Work through the data line by line, gathering every line that has the word "none".

Records shown:

▼

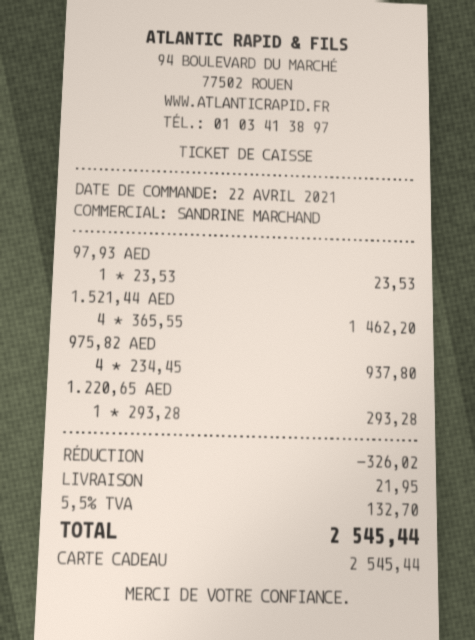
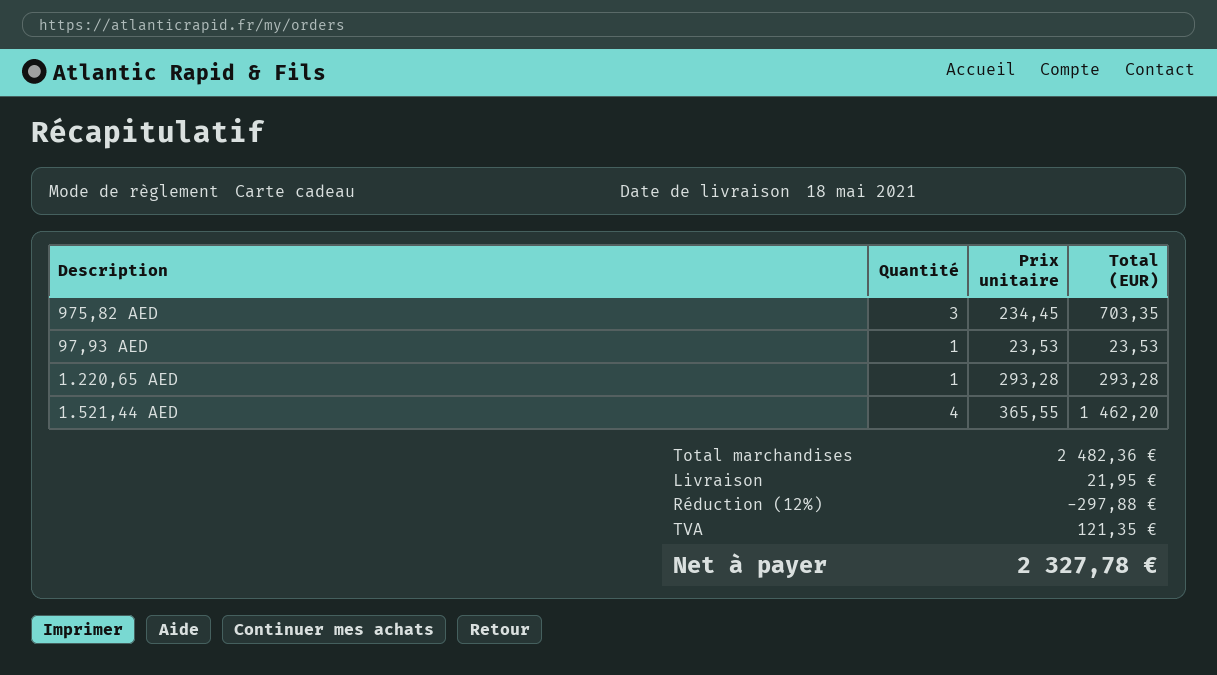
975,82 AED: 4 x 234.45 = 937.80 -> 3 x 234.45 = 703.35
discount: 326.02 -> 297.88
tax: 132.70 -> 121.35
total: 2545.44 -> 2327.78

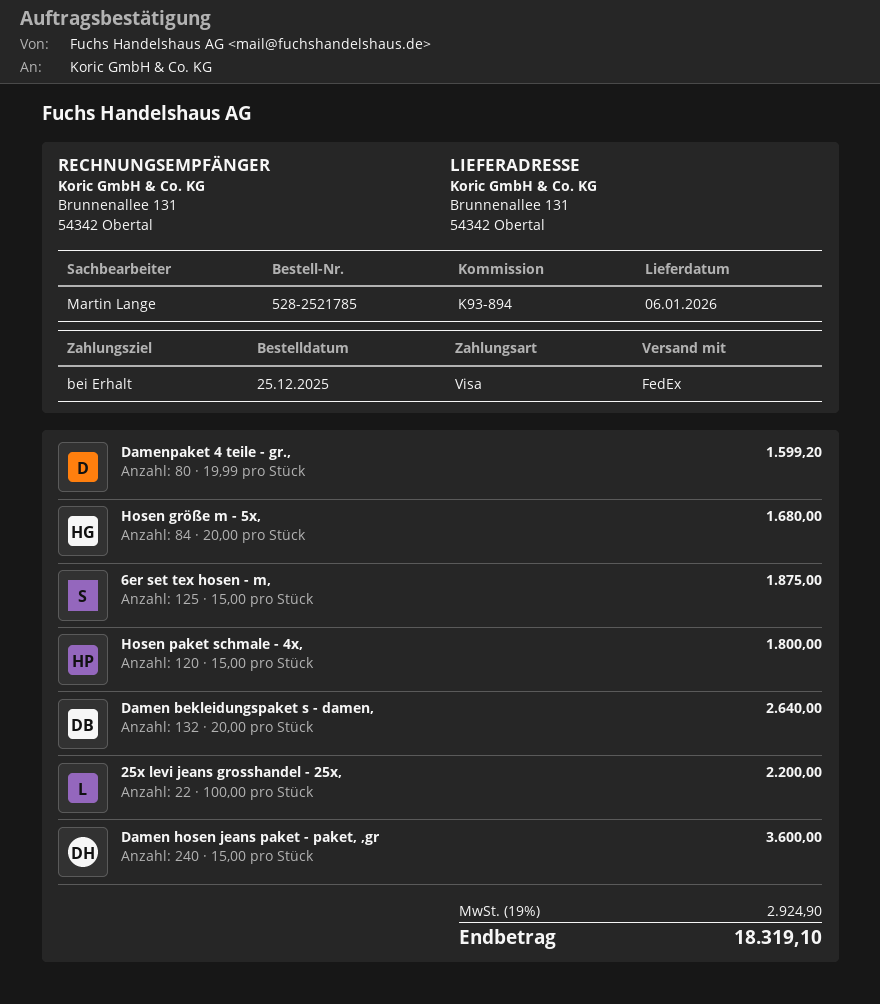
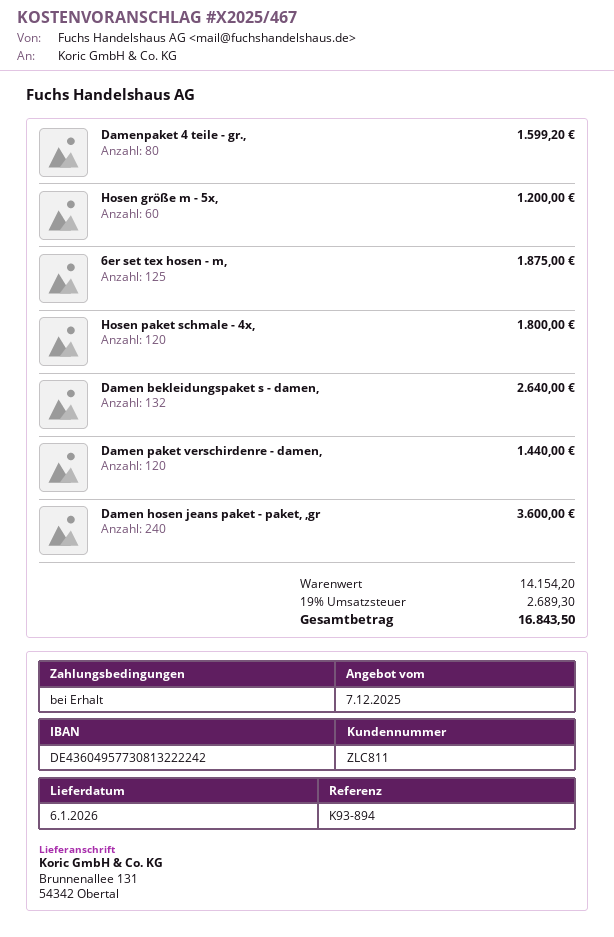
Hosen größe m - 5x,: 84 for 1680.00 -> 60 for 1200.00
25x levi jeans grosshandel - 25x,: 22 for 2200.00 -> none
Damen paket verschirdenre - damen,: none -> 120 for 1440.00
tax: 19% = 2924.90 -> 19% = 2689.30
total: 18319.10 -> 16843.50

▲

Reply to the task:
25x levi jeans grosshandel - 25x,: 22 for 2200.00 -> none
Damen paket verschirdenre - damen,: none -> 120 for 1440.00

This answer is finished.